Seneca: Letters from a Stoic, Part II

SenecaIn Part I of this edition of Poppa’s Notes, I briefly discussed and then summarized Seneca’s “Letters from a Stoic” (aka “Epistulae Morales Ad Lucilium”). Seneca wrote these letters to his friend Lucilius. Here’s Part II:

78 – Sorry to hear you’ve been sick, Lucilius. Now buck up, li’l soldier – you can overcome it with your mind. An enlightened mind doesn’t waste energy fretting over material pleasures – pleasure comes through philosophy.
83 – I am getting older, so my day consists mostly of resting and reading, with some light exercise thrown in. Drunkenness doesn’t necessarily mean one is unworthy, but it is unwise nonetheless.
86 – Bath houses just aren’t what they used to be – what’s all this concern about clear, clean water? We are men and we should be proud of our manly smells!

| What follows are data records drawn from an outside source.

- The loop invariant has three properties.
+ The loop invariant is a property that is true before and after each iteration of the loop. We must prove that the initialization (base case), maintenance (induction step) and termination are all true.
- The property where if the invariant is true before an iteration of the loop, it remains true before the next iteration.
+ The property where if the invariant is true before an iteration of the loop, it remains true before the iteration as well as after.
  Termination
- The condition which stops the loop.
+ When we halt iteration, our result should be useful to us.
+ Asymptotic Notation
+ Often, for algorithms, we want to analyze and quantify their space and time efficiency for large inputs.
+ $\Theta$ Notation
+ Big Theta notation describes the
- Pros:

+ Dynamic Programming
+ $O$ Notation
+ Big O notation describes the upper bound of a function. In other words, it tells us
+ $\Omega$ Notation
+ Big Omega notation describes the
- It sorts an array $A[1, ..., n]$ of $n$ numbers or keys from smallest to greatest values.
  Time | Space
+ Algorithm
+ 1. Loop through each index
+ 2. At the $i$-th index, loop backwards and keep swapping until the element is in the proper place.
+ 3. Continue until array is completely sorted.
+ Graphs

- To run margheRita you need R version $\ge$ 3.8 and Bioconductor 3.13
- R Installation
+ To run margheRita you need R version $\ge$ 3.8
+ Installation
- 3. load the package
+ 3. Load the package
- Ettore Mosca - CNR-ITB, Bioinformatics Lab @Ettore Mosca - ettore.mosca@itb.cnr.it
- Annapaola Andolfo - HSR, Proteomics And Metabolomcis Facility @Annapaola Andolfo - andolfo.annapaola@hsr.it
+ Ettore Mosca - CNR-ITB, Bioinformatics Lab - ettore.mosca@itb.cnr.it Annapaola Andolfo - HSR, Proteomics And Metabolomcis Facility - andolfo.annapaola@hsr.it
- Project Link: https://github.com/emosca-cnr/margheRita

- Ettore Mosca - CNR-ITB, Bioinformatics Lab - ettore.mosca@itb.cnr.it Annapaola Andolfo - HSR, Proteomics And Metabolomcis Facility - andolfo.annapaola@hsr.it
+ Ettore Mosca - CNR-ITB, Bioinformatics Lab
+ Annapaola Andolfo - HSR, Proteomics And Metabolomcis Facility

Even old olive trees can be transplanted.
88 – The study of liberal arts is inferior to that of wisdom and philosophy. Why waste your time measuring the circumference of a square if you cannot even measure the soul?Bravery, loyalty, self-control, humanity, simplicity, modesty, restraint, frugality, mercy – these are the tenets of wisdom, and they are not found in the liberal arts textbook.
90 – Philosophy is the path to living well – life without it is simply life. In seeking luxury, we shun nature. Philosophy does not make things, it makes happiness. Philosophy seeks to understand nature, to elucidate truth. Before there were possessions, people were truly free; but though they lived like philosophers, they were not wise – only ignorant of vice.
91. Prepare the spirit for rapid turns in fortune, for she is fickle. Chaos rules, all things must come to an end. From the unenlightened, I hear only the breaking of wind when their lips move.
104 – I have taken refuge from illness by getting out of the city and I’m better already. Travel doesn’t cure sickness or boredom or dissatisfaction.
105 – For peace of mind, forsake hope, envy, hatred, fear, and contempt – in return you will find these are seldom directed at you.
107 – Prepare for pain and suffering that they will not surprise you. Do not fight too hard against what fate has decreed.
108 – The goal in learning philosophy should be to seek out that which can be applied, then to apply it.
114 – One’s writing style is a reflection of one’s spirit – an extravagant society breeds extravagant, drunken writing.
122 – Night-dwellers live an existence antithetical to nature. A luxurious lifestyle is complicated and difficult, whereas the natural life is simple and straightforward.
123 – No man can have all, but all men can be content with little. Convention often creates consumption, consumerism. These days everybody has to have his Numidian horsemen, myrrhine vessels, and make-upped page boys. Do not crave luxury* – do not fear pain, suffering, death.

So there you have it, Seneca in his own words (or rather, my summarized translation of a translation of his words). Certainly not all is lost in translation, though – what comes across is a picture of a guy that, despite some tarnish, retains some shiny nuggets of wisdom for the harvesting.

 

*He says as his slaves pour him another bath.